_WHAT IS BEING ASKED_:
Nothing but the lines from the one with "12V FUEL™ 16" through the end of the records below should be written out, and each must match word for word.

_RECORDS_:

--- START ---

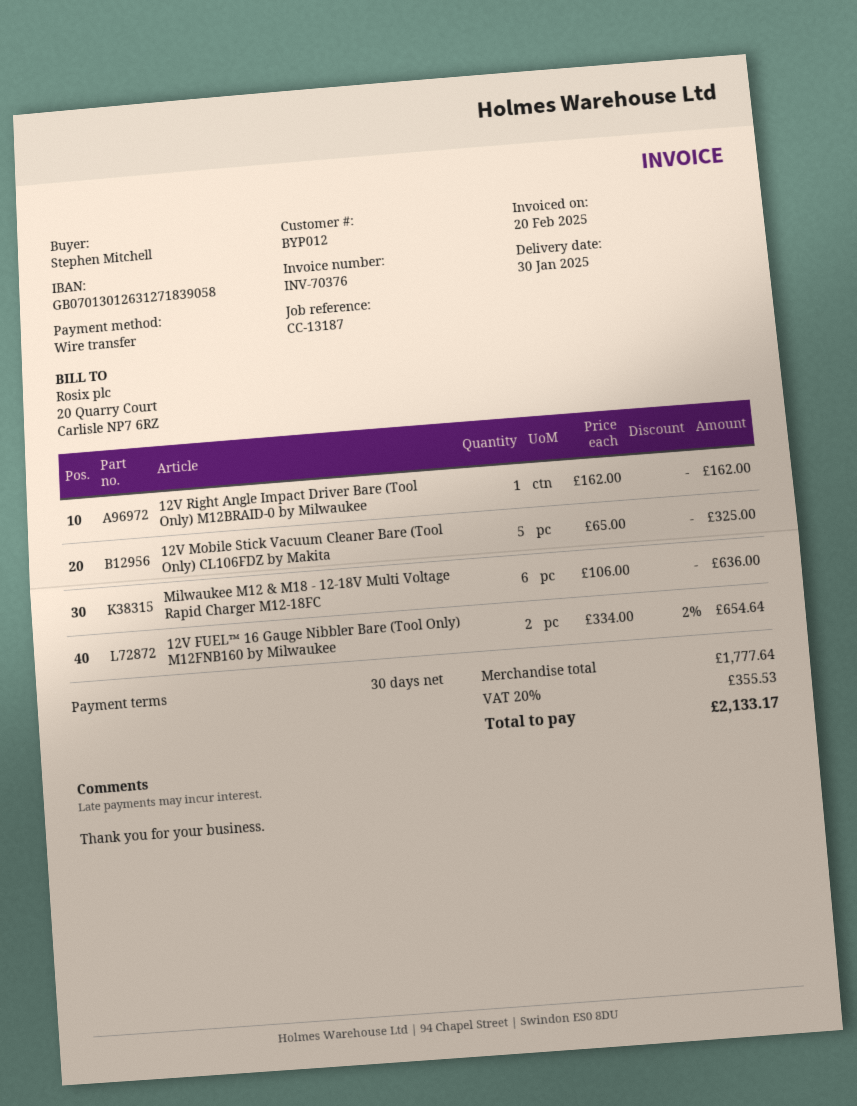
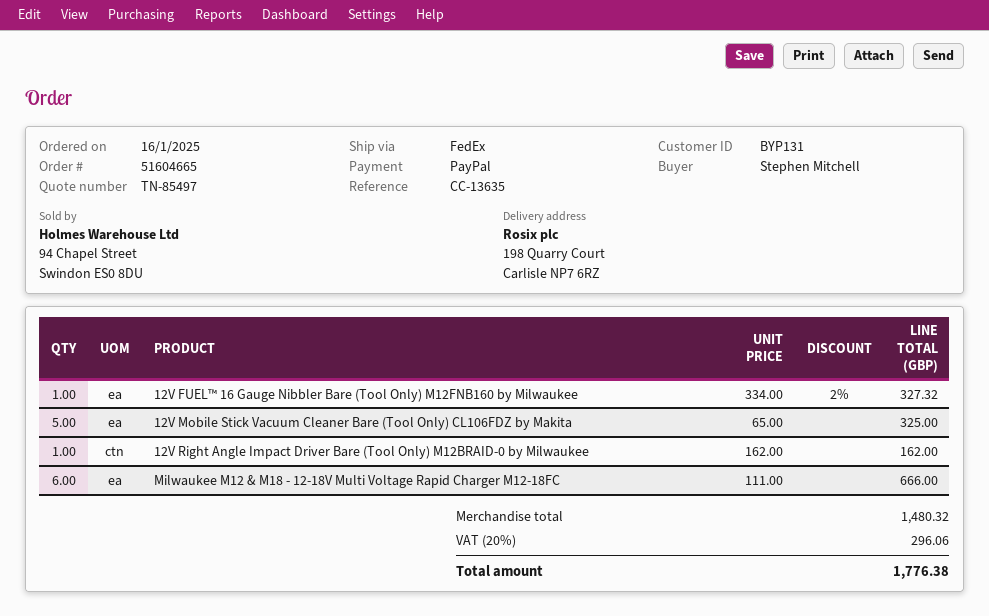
customer number: BYP012 -> BYP131
reference: CC-13187 -> CC-13635
payment method: bank transfer -> PayPal
Milwaukee M12 & M18 - 12-18V Multi Voltage Rapid Charger M12-18FC: 6 x 106.00 = 636.00 -> 6 x 111.00 = 666.00
12V FUEL™ 16 Gauge Nibbler Bare (Tool Only) M12FNB160 by Milwaukee: 2 x 334.00 - 2% = 654.64 -> 1 x 334.00 - 2% = 327.32
subtotal: 1777.64 -> 1480.32
tax: 20% = 355.53 -> 20% = 296.06
total: 2133.17 -> 1776.38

--- END ---

_REPLY_:
12V FUEL™ 16 Gauge Nibbler Bare (Tool Only) M12FNB160 by Milwaukee: 2 x 334.00 - 2% = 654.64 -> 1 x 334.00 - 2% = 327.32
subtotal: 1777.64 -> 1480.32
tax: 20% = 355.53 -> 20% = 296.06
total: 2133.17 -> 1776.38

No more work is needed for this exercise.